September 19, 2012
On 2012-09-19 09:58, Jonathan M Davis wrote:

> util is one of the worst package names ever, because it means basically
> nothing. Any function could go in there.

Well, the "util" package in Phobos is called "std".

> As for a time/date package, we already have std.datetime (which will hopefully
> be split into the package std.datetime at some point, but we need something
> like DIP 15 or 16 before we can do that), and we're moving the benchmarking
> _out_ of there. If std.datetime were already a package, then maybe putting it
> in there would make some sense, but benchmarking is arguably fundamentally
> different from what the rest of std.datetime does. I really so no problem with
> benchmarking being its own thing, and std.benchmark works just fine for that.

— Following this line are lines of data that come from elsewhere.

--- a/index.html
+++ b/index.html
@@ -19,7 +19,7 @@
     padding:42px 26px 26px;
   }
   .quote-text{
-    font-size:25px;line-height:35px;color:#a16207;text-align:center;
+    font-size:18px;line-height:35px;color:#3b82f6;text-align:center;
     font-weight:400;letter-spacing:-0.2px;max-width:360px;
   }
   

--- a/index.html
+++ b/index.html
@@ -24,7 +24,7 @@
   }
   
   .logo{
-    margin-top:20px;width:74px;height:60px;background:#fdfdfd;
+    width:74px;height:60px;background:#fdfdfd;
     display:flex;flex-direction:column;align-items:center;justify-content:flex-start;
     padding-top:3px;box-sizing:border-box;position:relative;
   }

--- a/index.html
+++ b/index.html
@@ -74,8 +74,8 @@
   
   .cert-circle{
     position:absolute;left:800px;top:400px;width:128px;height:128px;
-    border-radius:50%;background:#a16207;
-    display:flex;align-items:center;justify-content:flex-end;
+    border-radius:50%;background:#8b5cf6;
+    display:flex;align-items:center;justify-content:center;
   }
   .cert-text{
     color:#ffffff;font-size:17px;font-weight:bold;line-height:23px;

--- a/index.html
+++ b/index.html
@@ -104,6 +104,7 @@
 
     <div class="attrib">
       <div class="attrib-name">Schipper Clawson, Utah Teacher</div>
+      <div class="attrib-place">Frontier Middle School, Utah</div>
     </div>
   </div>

I just think we have too many top level modules.


-- 
/Jacob Carlborg
September 19, 2012
On 2012-09-19 11:38, Peter Alexander wrote:

> The problem with slowest is that you end up with the occasional OS
> hiccup or GC collection which throws the entire benchmark off. I see
> your point, but unless you can prevent the OS from interrupting, the
> time would be meaningless.

That's way the average is good to have as well.

-- 
/Jacob Carlborg
September 19, 2012
On Wednesday, 19 September 2012 at 08:28:36 UTC, Manu wrote:
> On 19 September 2012 01:02, Andrei Alexandrescu <
> SeeWebsiteForEmail@erdani.org> wrote:
>
>> On 9/18/12 5:07 PM, "Øivind" wrote:
>>
>>> * For all tests, the best run is selected, but would it not be
>>
>> reasonable in some cases to get the average value? Maybe excluding the
>>> runs that are more than a couple std. deviations away from the mean
>>> value..
>>>
>>
>> After extensive tests with a variety of aggregate functions, I can say
>> firmly that taking the minimum time is by far the best when it comes to
>> assessing the speed of a function.
>
>
> The fastest execution time is rarely useful to me, I'm almost always much
> more interested in the slowest execution time.
> In realtime software, the slowest time is often the only important factor,
> everything must be designed to tolerate this possibility.
> I can also imagine other situations where multiple workloads are competing
> for time, the average time may be more useful in that case.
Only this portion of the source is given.